En 1811, Napoléon décide de transformer le Mont-Saint-Michel en maison centrale parce que c'est une île fortifiée, dans une baie immense avec du sable mouvant. Mais le bâti n'est pas adapté aux détenus, il est adapté à une abbaye du Moyen-Âge. Ses espaces sont remaniés. On y installe par exemple des planchers dans la nef de l'église, on utilise des planchers préexistants dans le réfectoire. La superficie de vie augmente pour pouvoir accueillir un maximum de prisonniers.

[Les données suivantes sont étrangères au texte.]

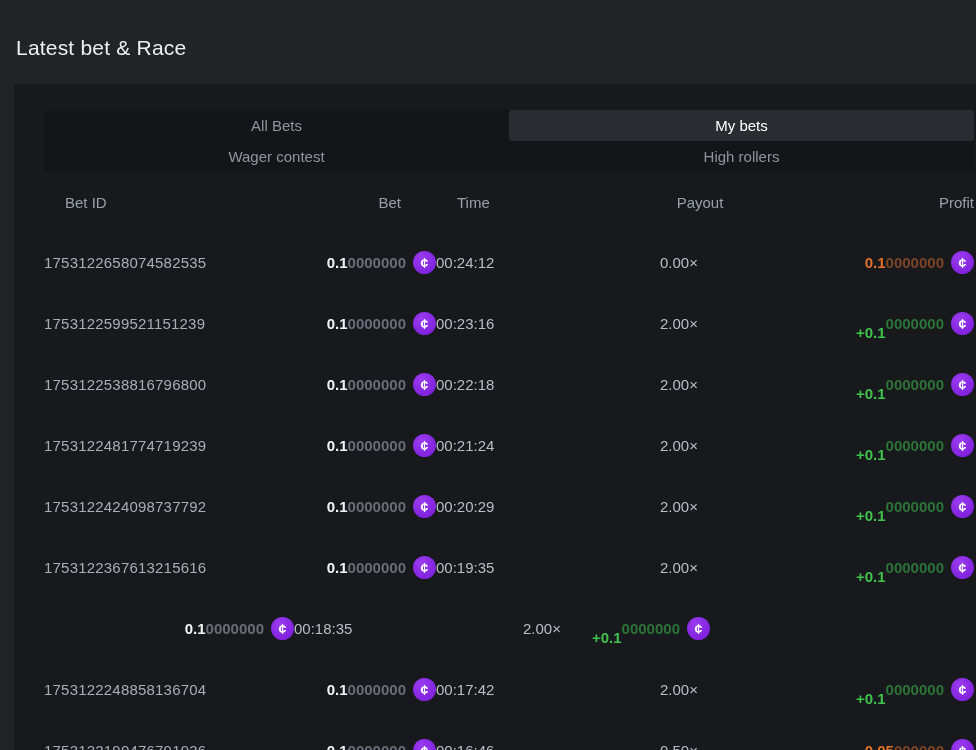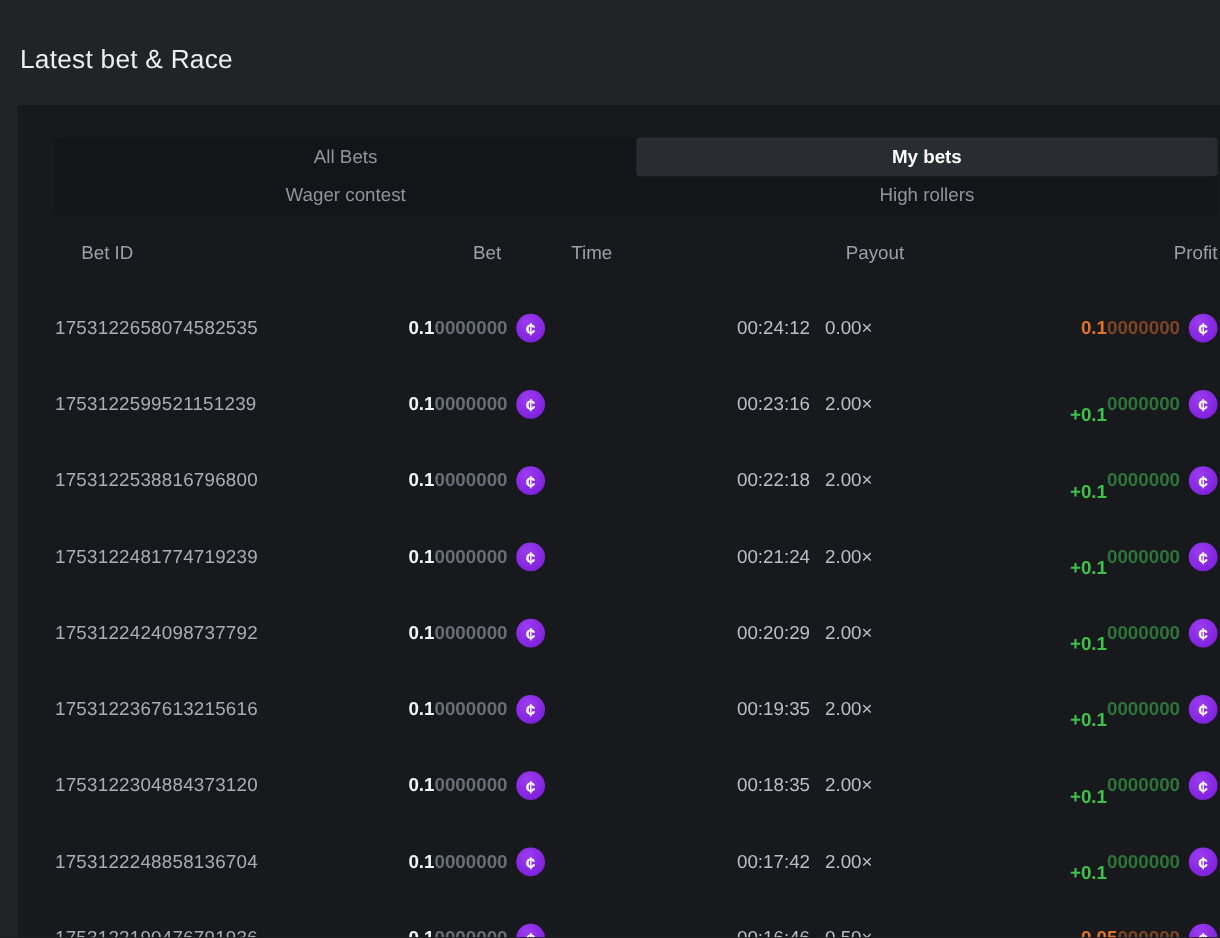--- a/index.html
+++ b/index.html
@@ -56,7 +56,7 @@
   .tab.active {
     background: var(--tab_active_bg, #292c31);
     color: var(--tab_active_text, #ffffff);
-    font-weight: 700;
+    font-weight: 400;
     border-radius: 3px;
   }
   .grid-row {

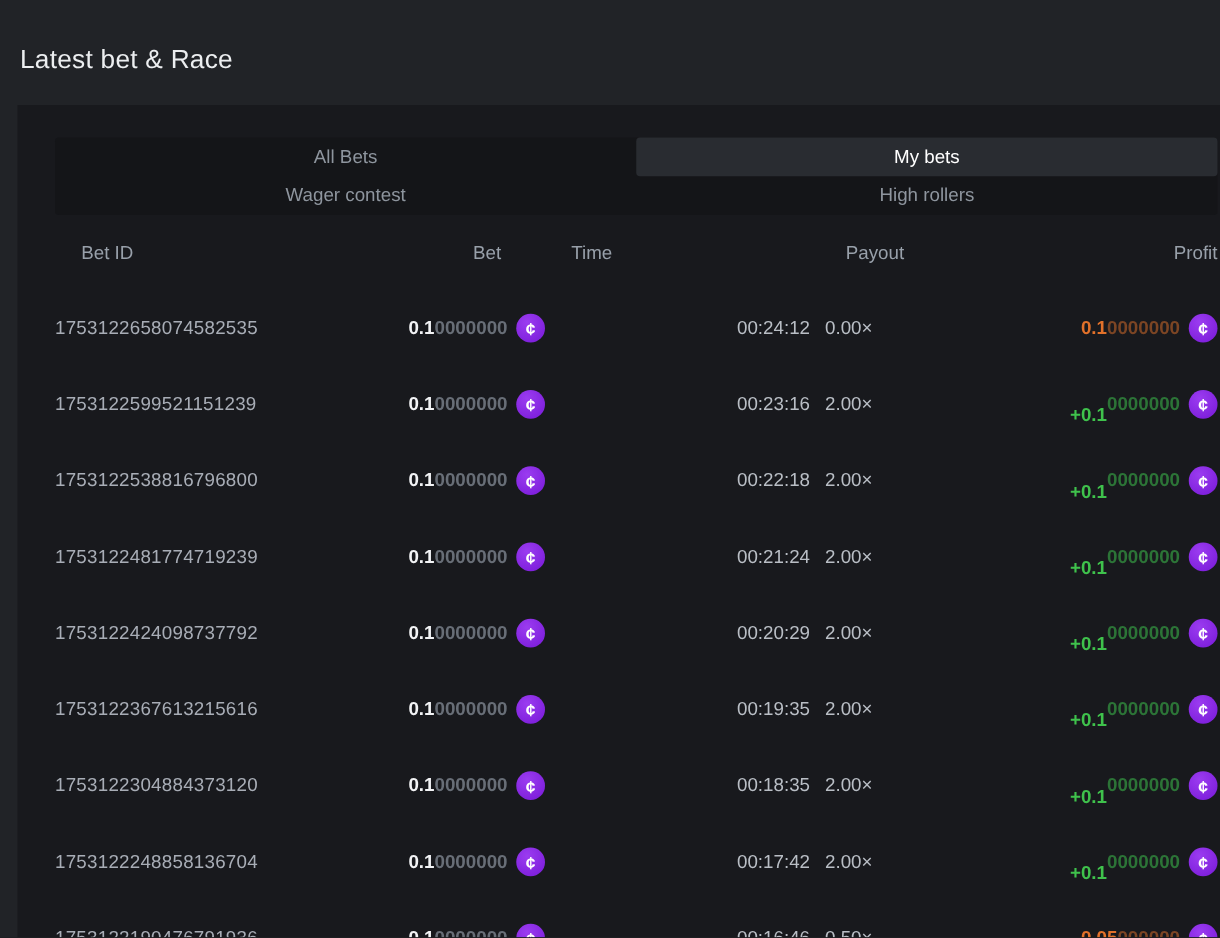--- a/index.html
+++ b/index.html
@@ -97,7 +97,7 @@
     font-size: 15px;
     color: var(--text_muted, #b9bec5);
   }
-  .td-time   { text-align: right; }
+  .td-time   { text-align: left; }
   .td-payout { text-align: center; }
   .td-profit {
     display: flex;

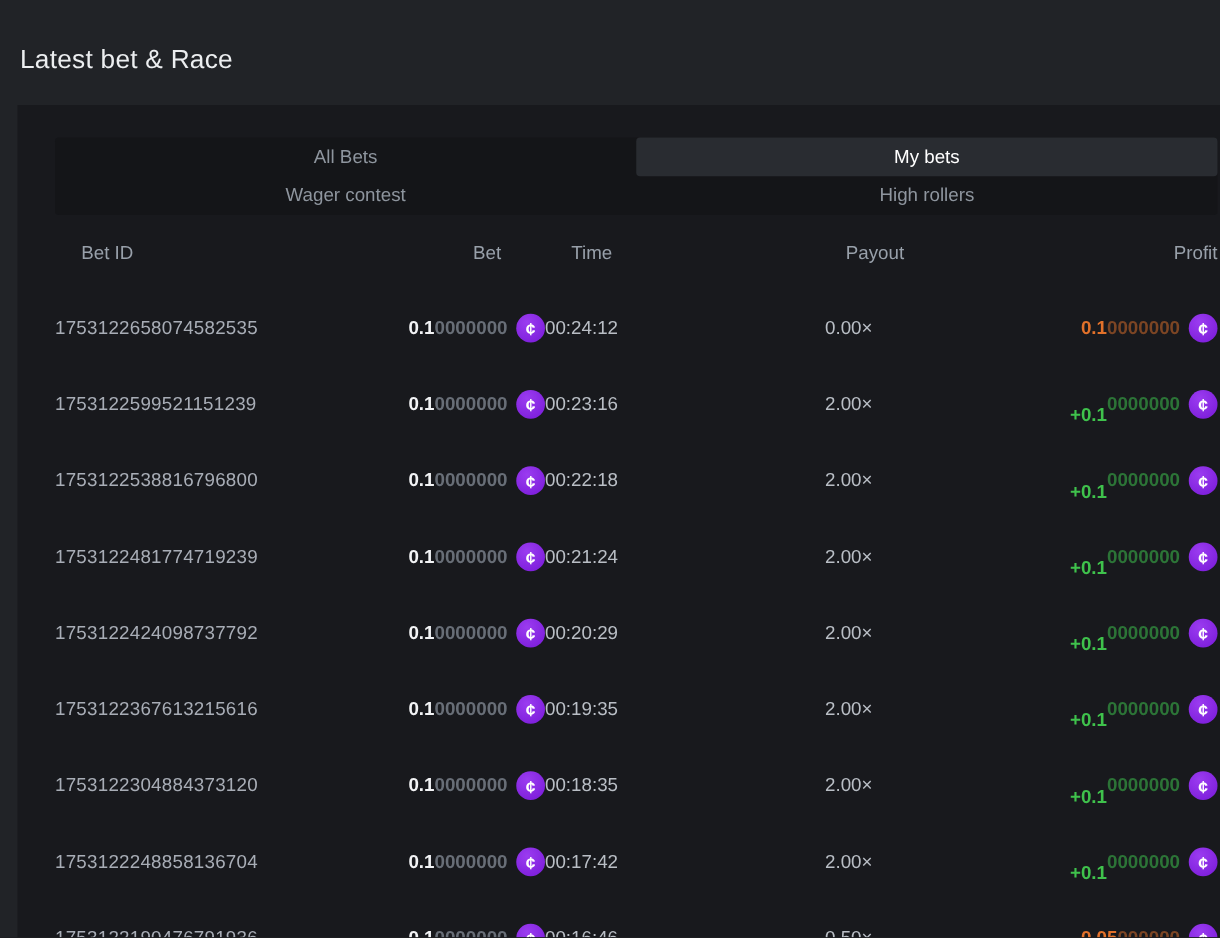--- a/index.html
+++ b/index.html
@@ -241,7 +241,6 @@
           </div>
         </div>
         <div class="grid-row tr">
-          <div class="td-id">1753122304884373120</div>
           <div class="td-bet">
             <span class="amt-main">0.1</span>
             <span class="amt-zeros">0000000</span>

Des prisonniers opposants à l'empire et au clergé 

Les premiers prisonniers sont des prêtres réfractaires qui ne signent pas la constitution civile du clergé. Viennent ensuite les détenus de droit commun lourdement condamnés, en majorité des Bretons et puis des opposants politiques, des républicains comme Armand Barbès qui est enfermé par Louis Philippe pendant près de quatre ans dans le cachot dit "de Barbès."

Nous ne sommes pas très sûrs que Barbès ait été incarcéré à cet endroit précis. Les prisonniers républicains sont enfermés dans des logis abbatiaux, dans des cellules plutôt confortables, ou mis dans les loges au dessus du cloître. Un jour, Armand Barbès revient dans sa loge et retrouve sa fenêtre occultée. Il s'énerve et crée une espèce d'émeute dans la prison. A ce moment là, l'administration pénitentiaire décide de l'enfermer pour quelques temps dans le quartier disciplinaire.

Delphine Davy, enseignante missionnée au service éducatif du Mont-Saint-Michel

Il y a des prisonniers depuis le Moyen-âge au Mont-Saint-Michel. Les abbés du Mont sont des  seigneurs qui ont le pouvoir de justice. On peut donc enfermer quelqu'un avant que le seigneur ne rende sa justice. À l’époque, la peine de prison au sens pénal n'existe pas. C'est la révolution française qui l'invente.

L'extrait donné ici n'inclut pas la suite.